El siguiente texto es un ejercicio de humor a título del autor y no representa de ninguna forma el pensamiento general del medio.
Nada me podrá sacar de la cabeza que tirar unos tajos de papas crudas a una sartén con aceite hirviendo es lo peor que puedes hacer si solo tuvieses una papa y poco de aceite. Preferiría ahorrarme el aceite, hervirla en agua y comerla así, a mordiscos o aplastada, simulando un puré a media caña. Porque hasta el puré más soso e insípido lleva más carácter y gracia que aquel sobrevaloradísimo invento que disputan los belgas, los franceses y hasta una santa española, y que celebra su día cada veinte de agosto.
Odio las papas fritas. Y si tuviese que hacer una lista con las preparaciones con papa que merecen ser agasajadas en un día, seguramente la receta con la que los habitantes de Namur intentaban atrevidamente reemplazar al pescado en invierno o la que un tal Monsieur Fritz le ofrecía a los borrachos belgas en su taberna, estaría al final y más. En fin, su lugar es quizás el de la comida por supervivencia o la que simplemente comes inconsciente para seguir libando. Ese ese su lugar y jamás debió salir de aquello.
Por eso me parecen graciosísimas esas escenas de películas en las que los protagonistas, sofisticados y rimbombantes, se dan ese baño de pueblo bajando al llano, a ese food truck gentrificado, y se sirven unas papas con Coca Cola como si fuese la comida de la plebe, de la mayoría, esa que obligadamente debe gustarnos a todos. Porque además, siempre, absolutamente siempre, es con algo: con bebida, con cerveza, con ketchup, con mayonesa. Es de un descaro descomunal cuando Vincent le dice a Jules, en una escena dentro de un auto en Pulp Fiction, que vio a los holandeses bañar las papas fritas “en esa mierda”, intentando defender a una cultura las colocó casi como un souvenir del fast food, de esa porción extra que pides y pagas porque la hamburguesa no es suficiente para saciar tu hambre y tu humanidad.

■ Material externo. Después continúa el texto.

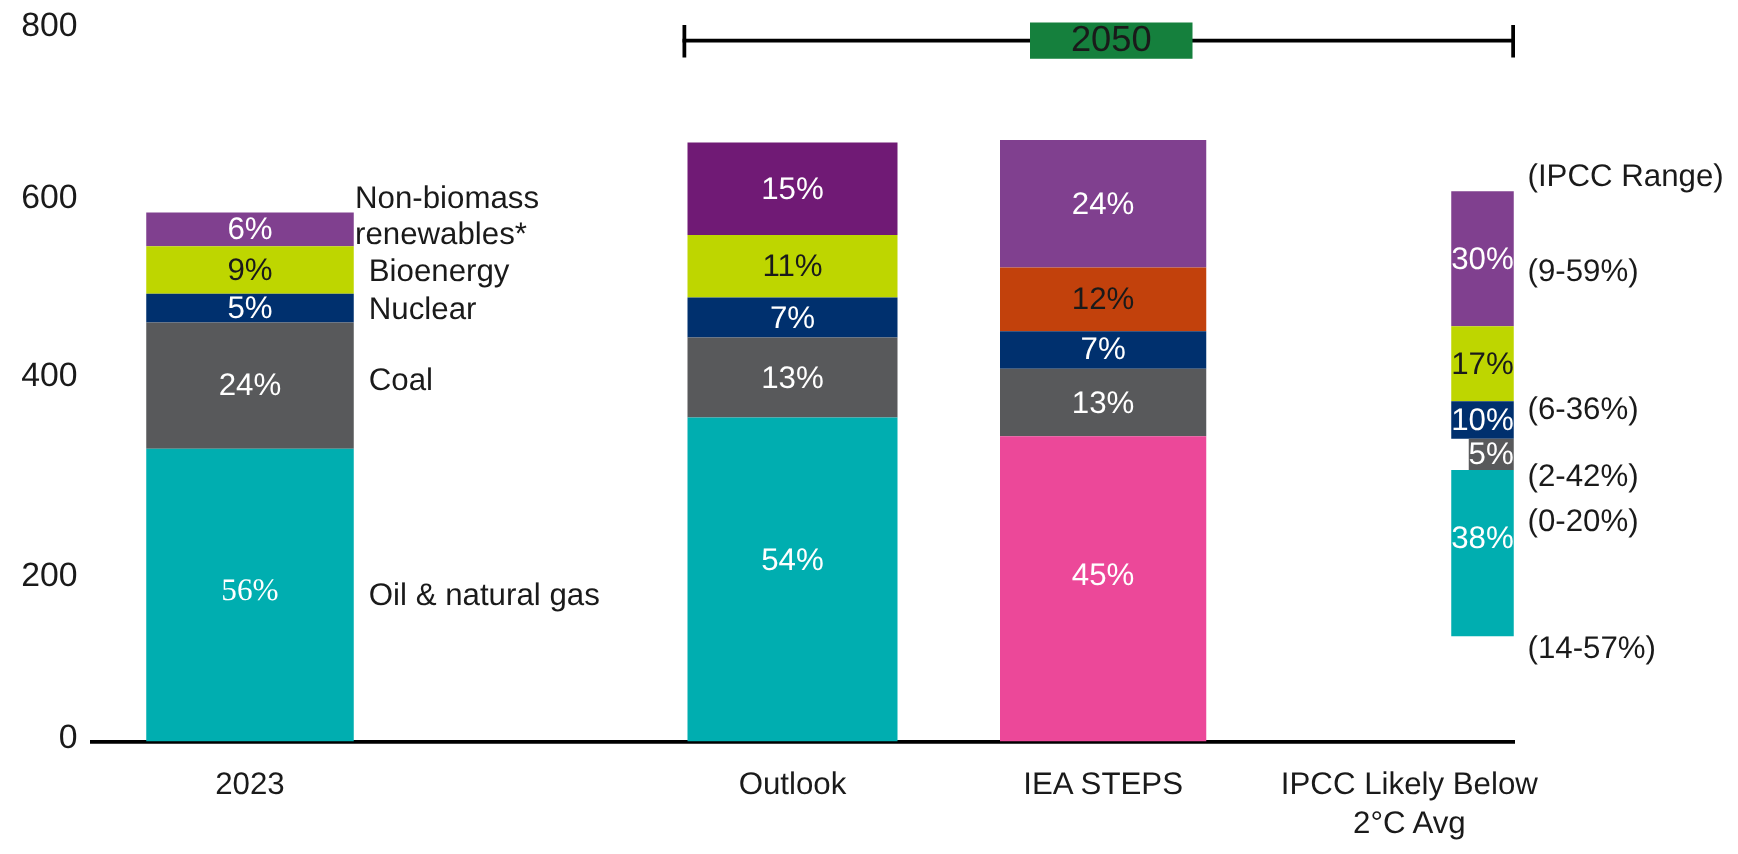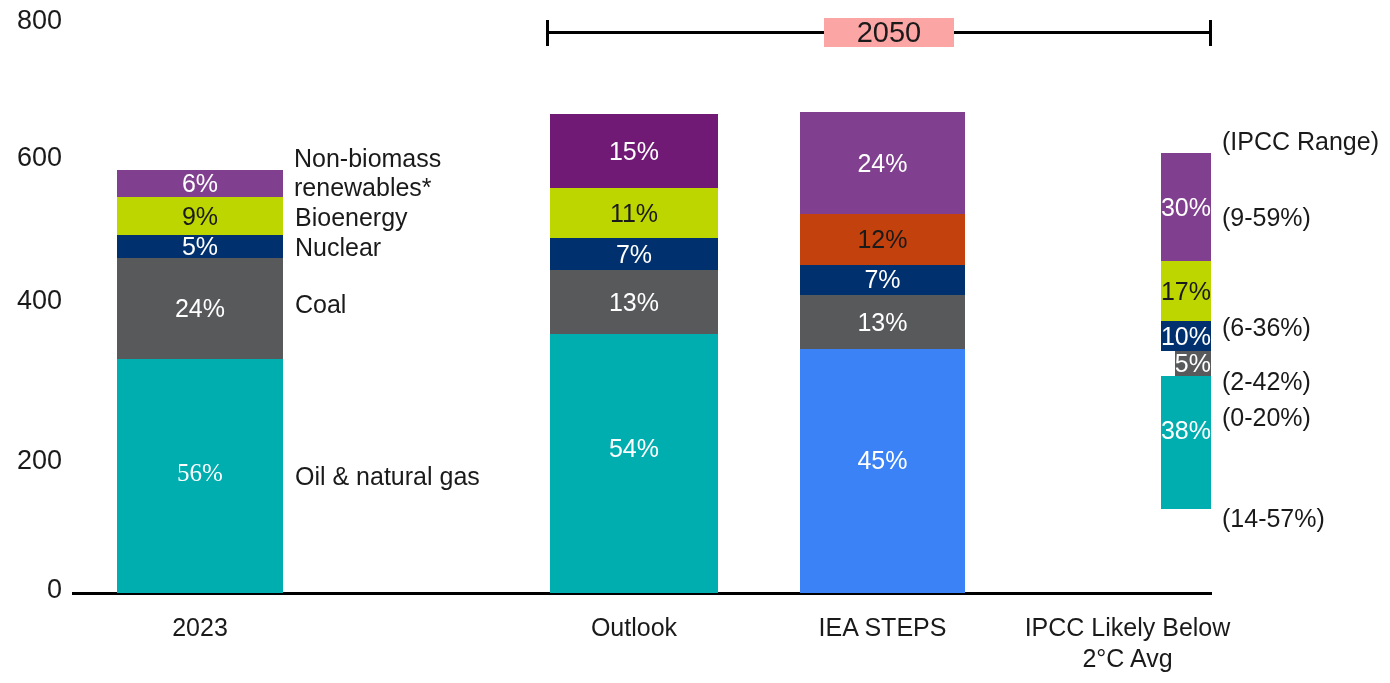--- a/index.html
+++ b/index.html
@@ -38,21 +38,21 @@
     top:20px;width:3px;height:26px;
     background:#000000;
   }
   .bracket-cap.left{left:546px;}
   .bracket-cap.right{left:1209px;}
   .bracket-label{
     position:absolute;
     top:18px;left:824px;
     width:110px;text-align:center;
     font-size:29px;line-height:29px;
-    background:#fca5a5;
+    background:#15803d;
     padding:0 10px;
     color:#1a1a1a;
   }
 
   
   .bar{
     position:absolute;
     display:flex;
     flex-direction:column;
   }
@@ -161,21 +161,21 @@
     </div>
     <div class="seg" style="height:57px;background:#c2410c;">
       <span class="seg-label lbl-dark">12%</span>
     </div>
     <div class="seg" style="height:33px;background:#00306E;">
       <span class="seg-label lbl-white">7%</span>
     </div>
     <div class="seg" style="height:61px;background:#58595B;">
       <span class="seg-label lbl-white">13%</span>
     </div>
-    <div class="seg" style="height:272px;background:#3b82f6;">
+    <div class="seg" style="height:272px;background:#ec4899;">
       <span class="seg-label lbl-white" style="position:relative;top:-11px;">45%</span>
     </div>
   </div>
 
   <div class="bar" style="left:1044px;top:153px;width:167px;height:356px;align-items:flex-end;">
     <div class="seg" style="height:135px;background:#80408F;">
       <span class="seg-label lbl-white">30%</span>
     </div>
     <div class="seg" style="height:74px;background:#BED600;">
       <span class="seg-label lbl-dark">17%</span>
@@ -184,21 +184,21 @@
       <span class="seg-label lbl-white">10%</span>
     </div>
     <div class="seg" style="height:28px;background:#58595B;">
       <span class="seg-label lbl-white">5%</span>
     </div>
     <div class="seg" style="height:165px;background:#00AEB0;">
       <span class="seg-label lbl-white" style="position:relative;top:-12px;">38%</span>
     </div>
   </div>
 
-  <div class="legend-item" style="left:294px;top:144px;">Non-biomass
+  <div class="legend-item" style="left:284px;top:144px;">Non-biomass
 renewables*</div>
   <div class="legend-item" style="left:295px;top:203px;">Bioenergy</div>
   <div class="legend-item" style="left:295px;top:233px;">Nuclear</div>
   <div class="legend-item" style="left:295px;top:290px;">Coal</div>
   <div class="legend-item" style="left:295px;top:462px;">Oil &amp; natural gas</div>
 
   <div class="range-item" style="top:128px;">(IPCC Range)</div>
   <div class="range-item" style="top:204px;">(9-59%)</div>
   <div class="range-item" style="top:314px;">(6-36%)</div>
   <div class="range-item" style="top:368px;">(2-42%)</div>

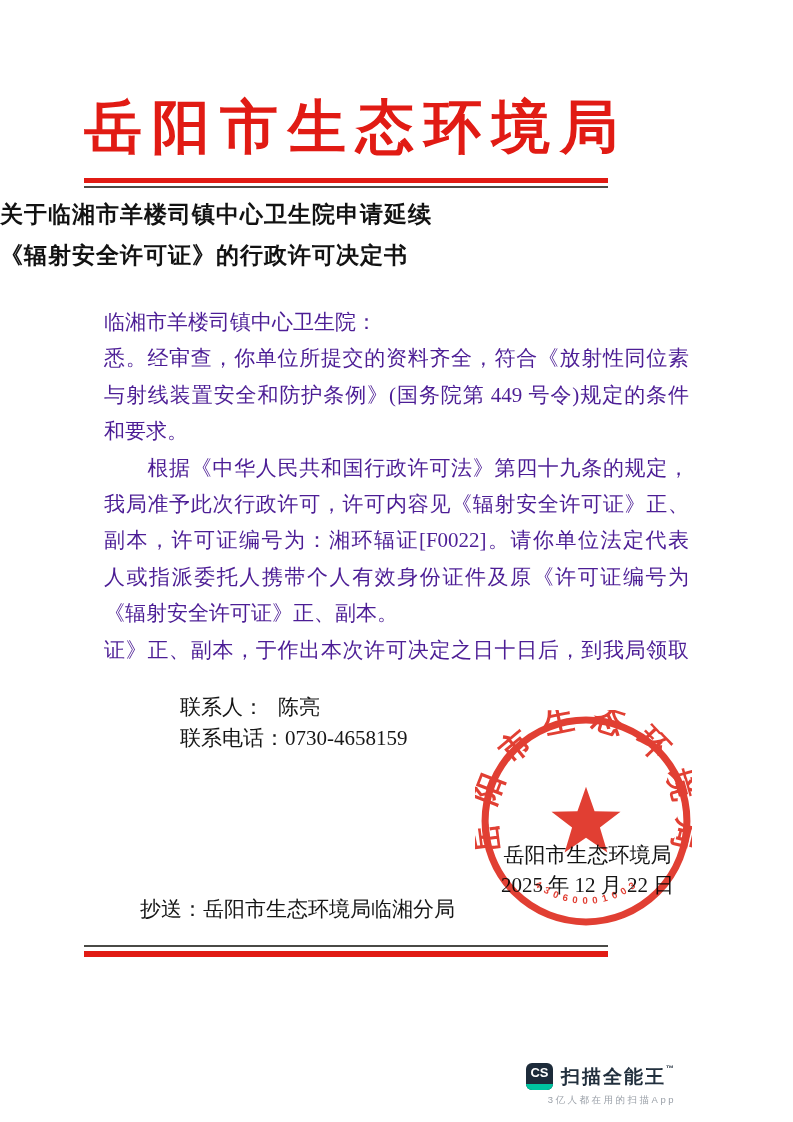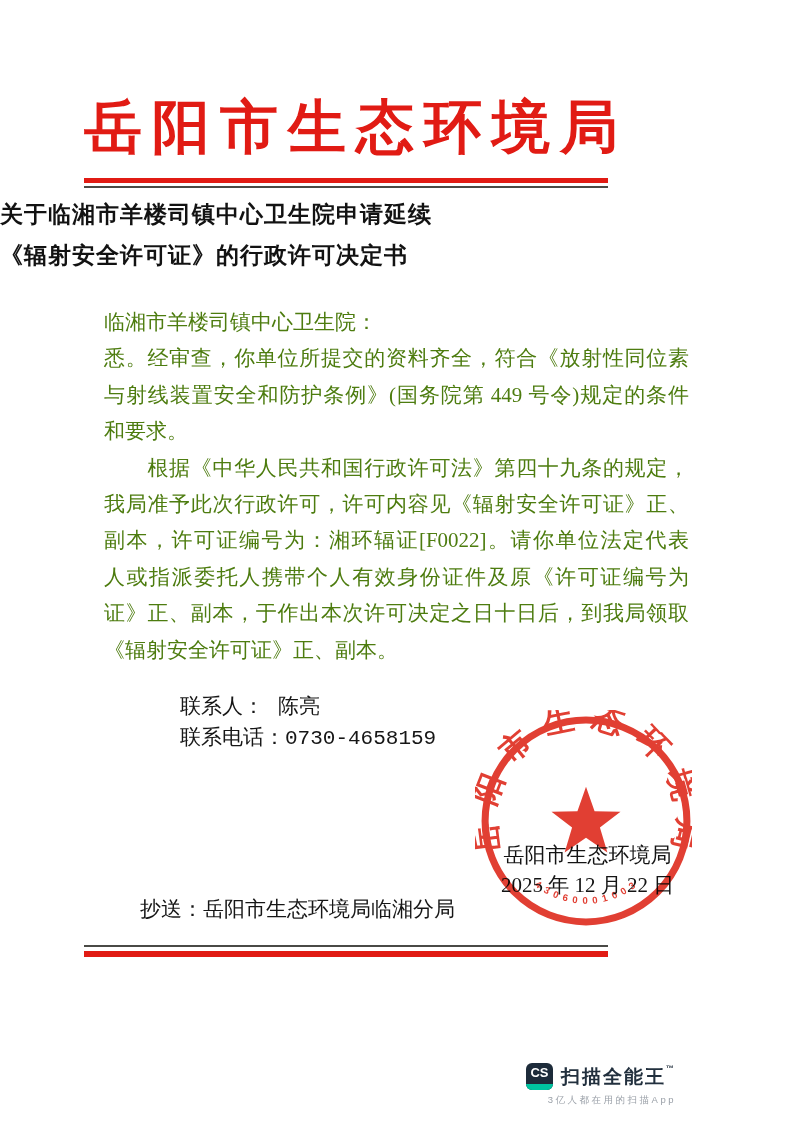--- a/index.html
+++ b/index.html
@@ -37,31 +37,30 @@
     line-height:41px;
     color:#121212;
     letter-spacing:1px;
   }
   
   .bodytext{
     margin:28px 104px 0;
     width:585px;
     font-size:21px;
     line-height:36.4px;
-    color:#4d7c0f;
+    color:#4c1d95;
   }
   .bline{text-align:left;}
   .bline.fill{text-align:justify;text-align-last:justify;}
   
   .contact{
     margin:24px 0 0 180px;
     font-size:21px;
     line-height:31px;
     color:#161616;
-    font-family:Liberation Mono, monospace;
   }
   .contact .val{margin-left:14px;}
   
   .signature{
     position:absolute;
     left:470px;top:840px;
     width:235px;
     text-align:center;
     font-size:21px;
     line-height:30px;
@@ -151,22 +150,22 @@
 
   <div class="bodytext">
     <div class="bline">临湘市羊楼司镇中心卫生院：</div>
     <div class="bline fill">悉。经审查，你单位所提交的资料齐全，符合《放射性同位素</div>
     <div class="bline fill">与射线装置安全和防护条例》(国务院第 449 号令)规定的条件</div>
     <div class="bline">和要求。</div>
     <div class="bline fill">　　根据《中华人民共和国行政许可法》第四十九条的规定，</div>
     <div class="bline fill">我局准予此次行政许可，许可内容见《辐射安全许可证》正、</div>
     <div class="bline fill">副本，许可证编号为：湘环辐证[F0022]。请你单位法定代表</div>
     <div class="bline fill">人或指派委托人携带个人有效身份证件及原《许可证编号为</div>
+    <div class="bline">《辐射安全许可证》正、副本。</div>
     <div class="bline fill">证》正、副本，于作出本次许可决定之日十日后，到我局领取</div>
-    <div class="bline">《辐射安全许可证》正、副本。</div>
   </div>
 
   <div class="contact">
     <div>
       <span>联系人：</span><span class="val">陈亮</span>
     </div>
     <div>
       <span>联系电话：</span><span>0730-4658159</span>
     </div>
   </div>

No soy delgado, por si se lo preguntan. Tampoco grueso. Pero fui vegetariano en la niñez. Fue allí donde aprendí a odiar las papas fritas justamente por eso, por ser siempre ese acompañamiento extra de algo a lo que yo ni siquiera podría acceder y se convertía entonces en esa porción de fritura sin gracia que debía acompañar con la ensalada mientras mis amigos se atosigaban con pollo frito y hamburguesas royal. Era algo así como una condena que acepté por años, un lastre que estoy dispuesto a superar obviando siempre pedirlas en los combos del McDonalds o predicando religiosamente cada veinte de agosto mi animadversión a ellas.
En épocas de los virales, el texto de un niño de Chiguayante, al sur de Chile, logró súbita fama al escribir una Oda a las papas fritas. Los medios, por supuesto, han aprovechado la efeméride para reflotar un viral que años atrás, ya en decadencia y quizás -espero- como un ejercicio para agilizar la mano, empezara el nobel Pablo Neruda. “Entran en la sartén como nevadas plumas de cisne matutino y salen semidoradas por el crepitante ámbar de las olivas”, escribió el vate. Perdón por la insolencia, pero por menos se le juzga a Arjona. Dichos versos son la prueba fehaciente de que solo en la juventud, la vejez y en la embriaguez uno es capaz de tocar fondo: escribir poemas, por ejemplo, comer una buena porción de papas fritas.